Although the interviews were not formally structured, the
questions derived from the following list:
(Q. 1) Does this healthcare unit have
(A) computers?
If the answer was “yes,” then the location, users and
usage, software, network structure, etc. were discussed.
If not, then they were asked if plans to purchase
computers existed.
(B) a fixed-line telephone?
(C) a fax?
(D) a mobile phone?
(E) a typewriter?
(Q. 2) How are patient records kept and filed (paper, computer,
not kept, etc.)?

(Q. 3) With whom do you communicate often regarding
patients (other hospitals, doctors, friends, etc.)?
(Q. 4) How do you communicate with another doctor, or order
a test, or refer a patient (letter, telephone, fax, mobile
phone, email, . . .)?
(Q. 5) If a patient came to you and said that he had earlier
visited another doctor or hospital, would you contact
the other doctor or hospital?
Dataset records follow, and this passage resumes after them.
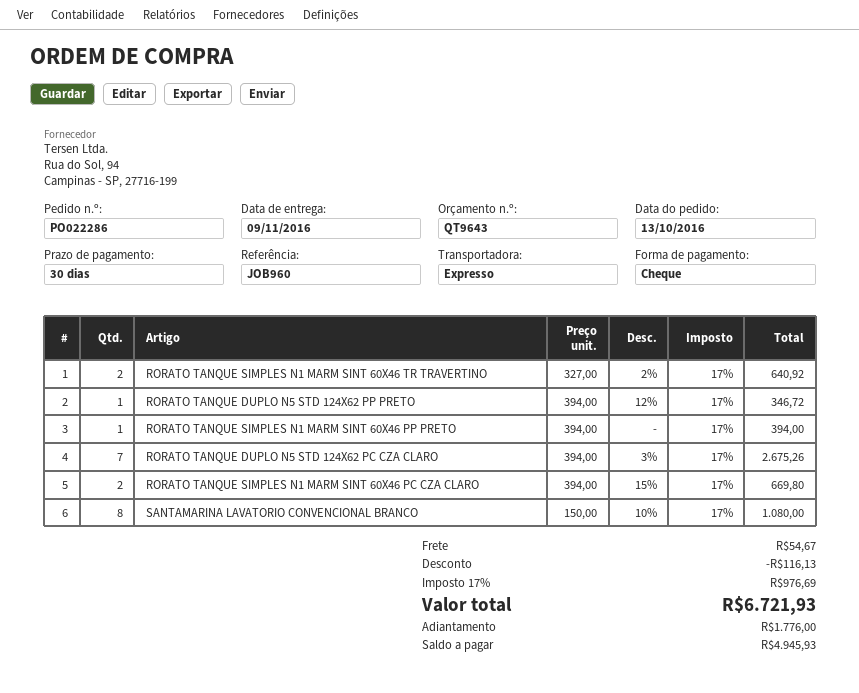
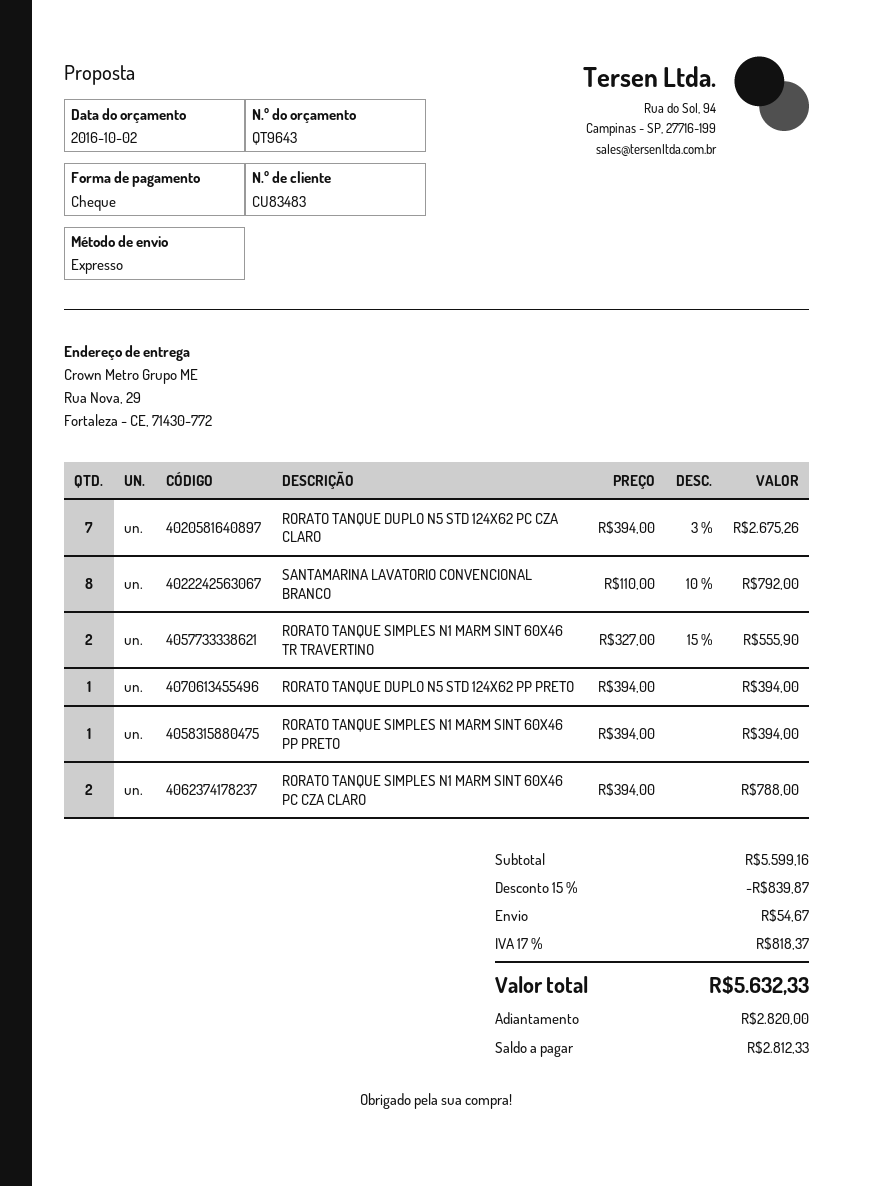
RORATO TANQUE SIMPLES N1 MARM SINT 60X46 TR TRAVERTINO: 2 x 327.00 - 2% = 640.92 -> 2 x 327.00 - 15% = 555.90
RORATO TANQUE DUPLO N5 STD 124X62 PP PRETO: 1 x 394.00 - 12% = 346.72 -> 1 x 394.00 = 394.00
RORATO TANQUE SIMPLES N1 MARM SINT 60X46 PC CZA CLARO: 2 x 394.00 - 15% = 669.80 -> 2 x 394.00 = 788.00
SANTAMARINA LAVATORIO CONVENCIONAL BRANCO: 8 x 150.00 - 10% = 1080.00 -> 8 x 110.00 - 10% = 792.00
discount: 116.13 -> 839.87
tax: 17% = 976.69 -> 17% = 818.37
total: 6721.93 -> 5632.33
deposit: 1776.00 -> 2820.00
balance: 4945.93 -> 2812.33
If so, how (letter, etc.)?
(Q. 6) How do you find information about diseases or treatment (books, journals, television, www, etc.)?
(Q. 7) Do you receive information about diseases and treatments? If so, from whom and how (from hospitals, MoH,
UNDP, UNICEF, WHO, etc. by newspaper, mailed report,
email, etc.)? How do you prefer to receive information?
(Q. 8) If the level of computerization or electronic communications was low, the interviewees were asked if the staff
of the unit were interested in these technologies or had
undertaken any steps to acquire them.
It was conceived to not only establish existing structures,
but also to determine existing and preferred communication
methods and partners, whether they are currently used or not.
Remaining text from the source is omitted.